Developing an open-access financial model is difficult because there's not a lot of data to go on. Even some cable operators acknowledge that they haven't worked through the equations Katz has.

Companies that have been clamoring for open access, such as ISP Mindspring and telco GTE Corp., haven't even begun to hammer out terms with cable operators, much less actually cut any agreements.

Katz has found a way to construct a framework: deals involving telephone companies' wholesaling high-speed digital subscriber lines, or DSL, service. Because telephone companies are common carriers with a history of allowing multiple companies to resell their capacity, major markets have several companies reselling DSL service, heavily marketing the service and handling installations. "I just tried to apply similar economics," Katz says.

The bad scenarios are brutal. Adapting a Minnesota state regulatory model for "line sharing" of telephone capacity, he estimates that operators could collect just $6.05 a month per subscriber. On the plus side, he figures the outside ISP would be responsible for virtually all marketing and modem costs, plus sharing about half the costs of headend equipment and technical service. While that yields a 59% cash-flow margin, 13% more than the retail model, it creates very little value for the operator: An Internet subscriber would be worth just $211.

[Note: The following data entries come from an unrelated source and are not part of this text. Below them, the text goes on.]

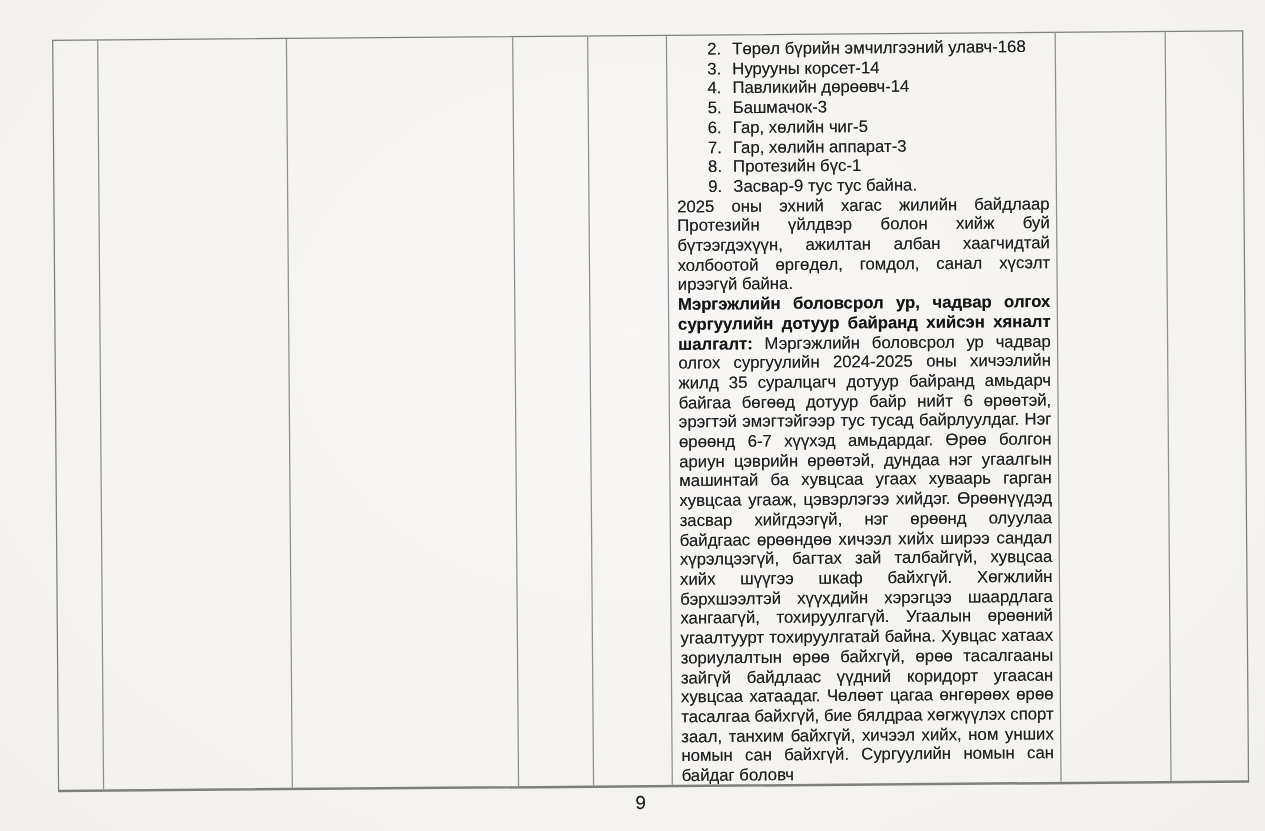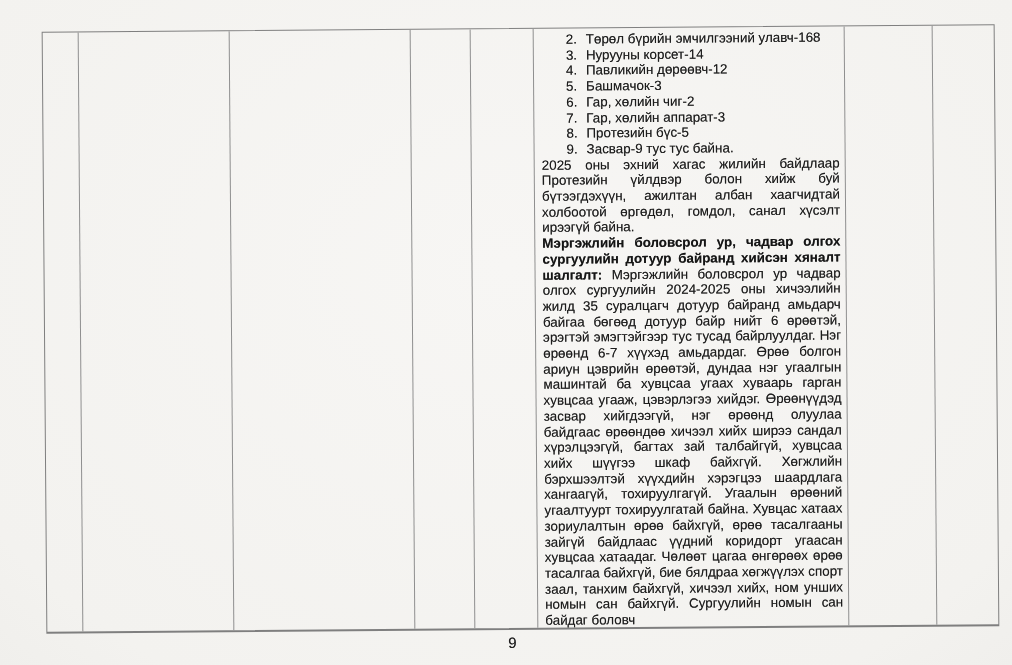"Павликийн дөрөөвч-12" span { text: дөрөөвч-12 -> дөрөөвч-14 }
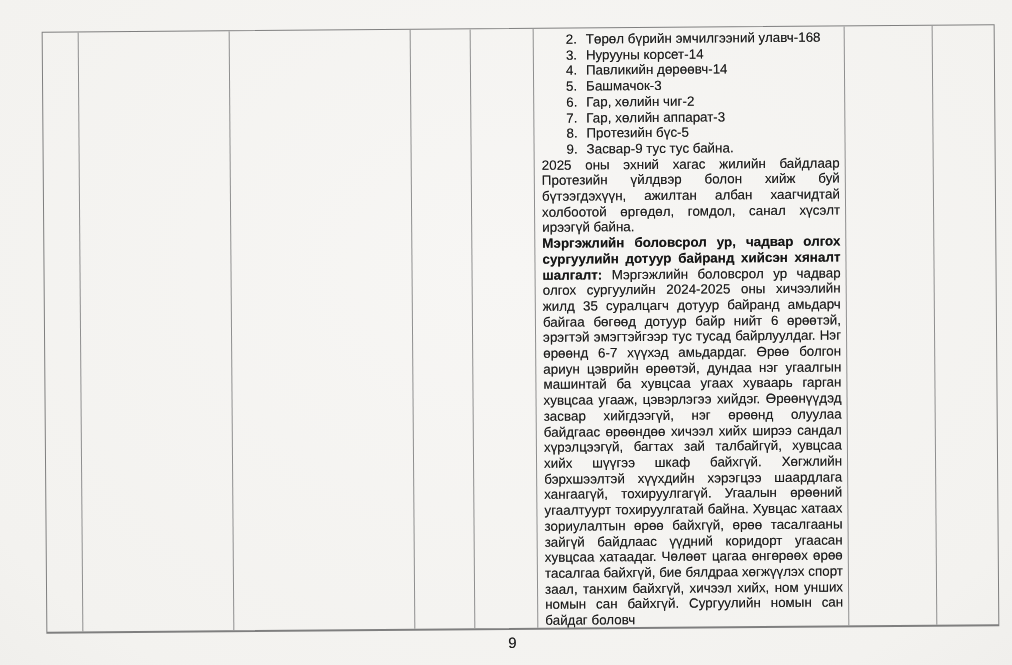"Гар, хөлийн чиг-2" span { text: чиг-2 -> чиг-5 }
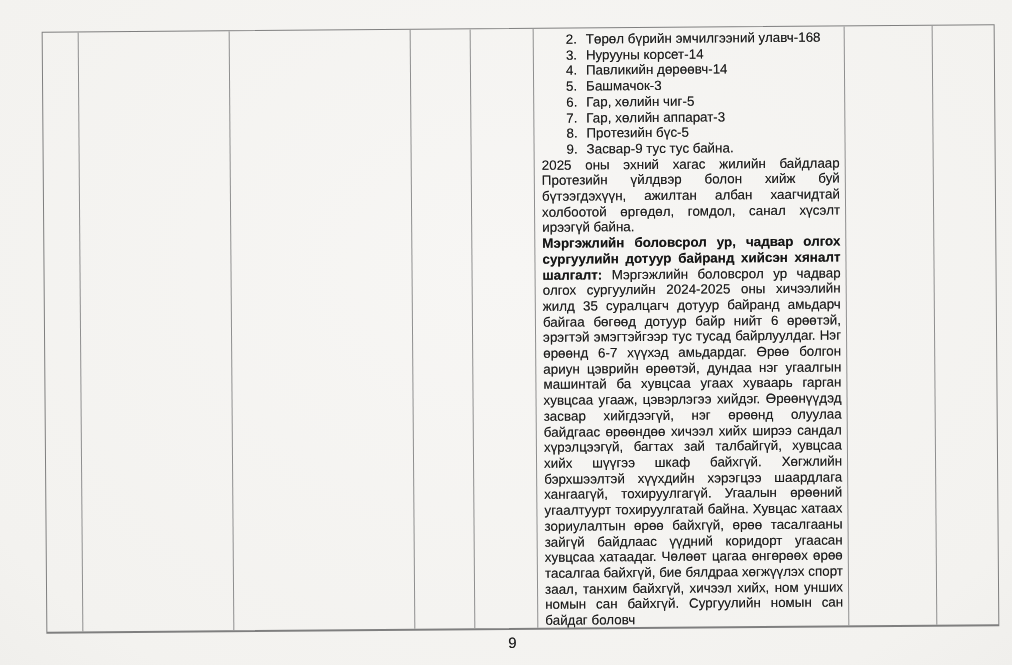"Протезийн бүс-5" span { text: бүс-5 -> бүс-1 }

A less draconian, "unbundled loop" pricing method calls for operators to bear more of the capital costs but also to receive $14 in revenue per month at a really fat 72% cash-flow margin. The return on investment falls slightly, but the value of each wholesale subscriber increases to $576. Still, that's far short of the value created by the retail model.

There's precedent for another model that looks far better: the deals AOL has been cutting with telcos to market a high-speed DSL service. In one, it is paying Bell Atlantic a bonus for the right to market AOL DSL. If that were applied to cable, operators would bear all the equipment costs and none of the marketing costs but collect $35.92 monthly. It's a total win for the operator: Cash-flow margin (74%), cash flow per sub ($26.58), return on investment (60%) and value per sub ($1,536) are all higher than the retail model.

Most important, he doesn't account for how much higher the penetration of high-speed data might be with multiple vendors marketing essentially the same product.